Description of the task: Set down a faithful copy of every record, and skip the pictures in it.

Records for this task:

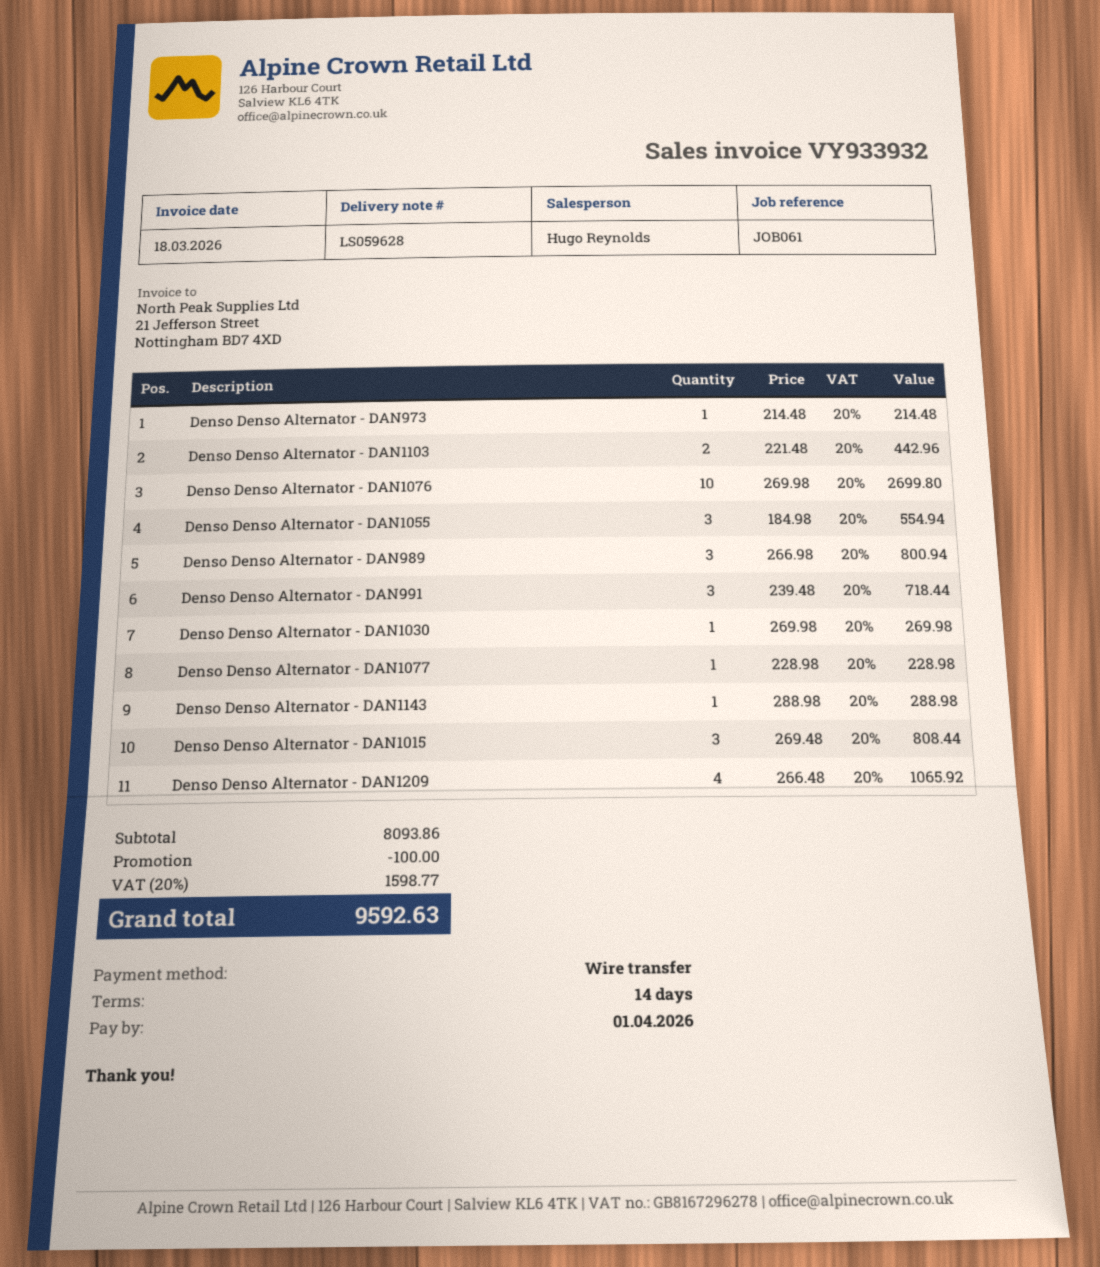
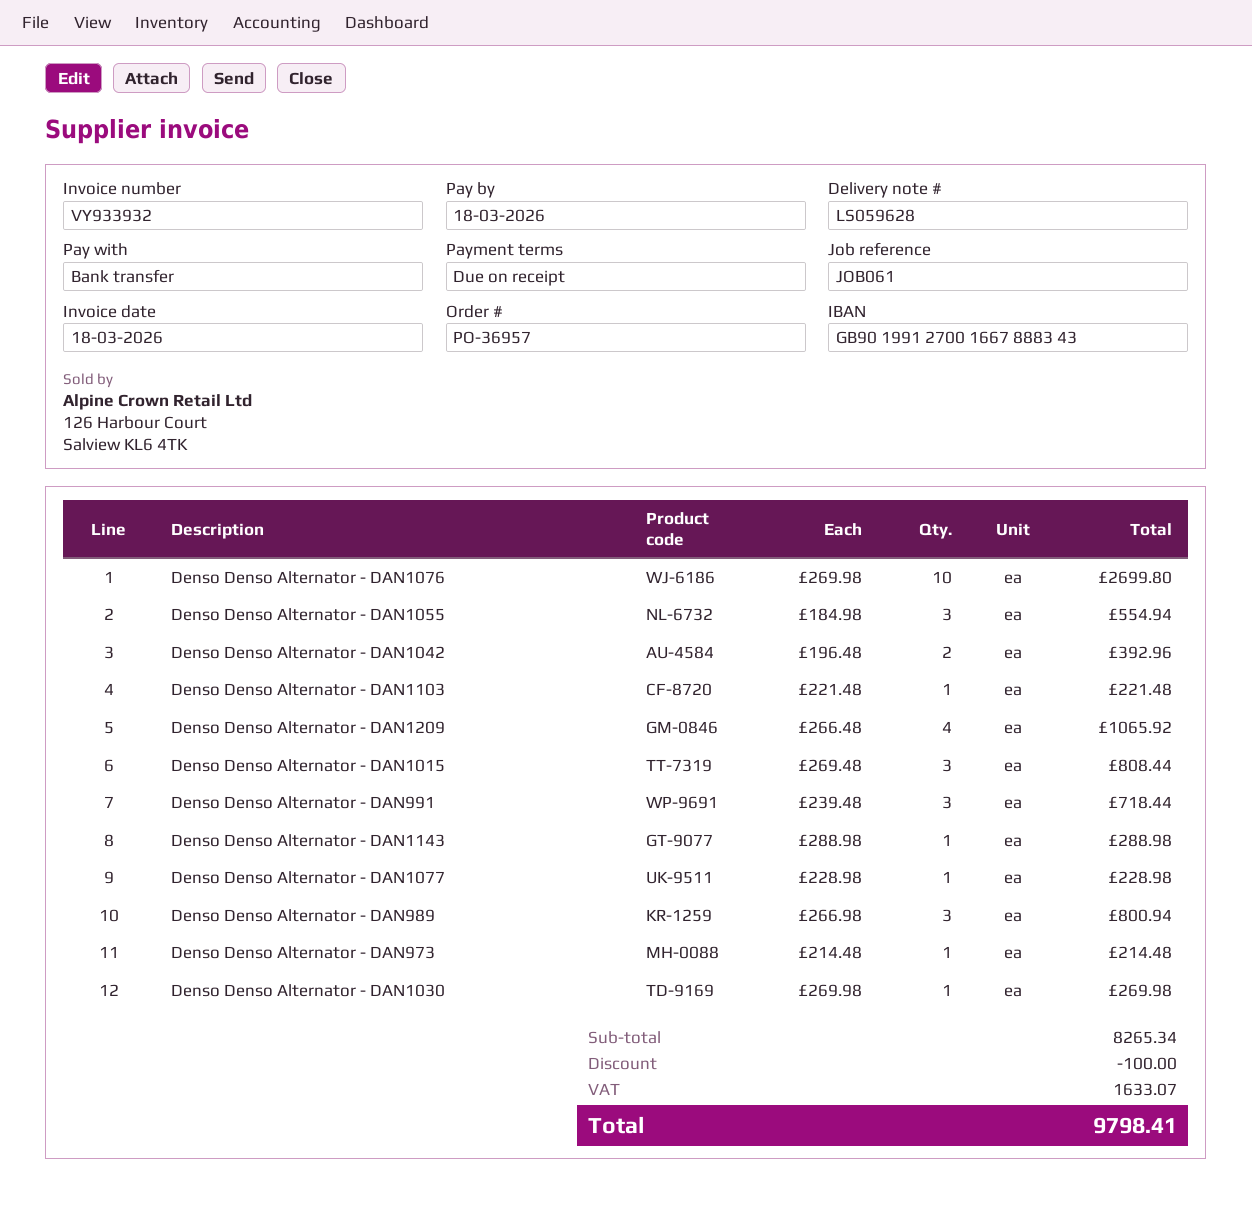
payment terms: 14 days -> on receipt
due date: 2026-04-01 -> 2026-03-18
Denso Denso Alternator - DAN1103: 2 x 221.48 = 442.96 -> 1 x 221.48 = 221.48
Denso Denso Alternator - DAN1042: none -> 2 x 196.48 = 392.96
subtotal: 8093.86 -> 8265.34
tax: 1598.77 -> 1633.07
total: 9592.63 -> 9798.41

Answer below:
payment terms: 14 days -> on receipt
due date: 2026-04-01 -> 2026-03-18
Denso Denso Alternator - DAN1103: 2 x 221.48 = 442.96 -> 1 x 221.48 = 221.48
Denso Denso Alternator - DAN1042: none -> 2 x 196.48 = 392.96
subtotal: 8093.86 -> 8265.34
tax: 1598.77 -> 1633.07
total: 9592.63 -> 9798.41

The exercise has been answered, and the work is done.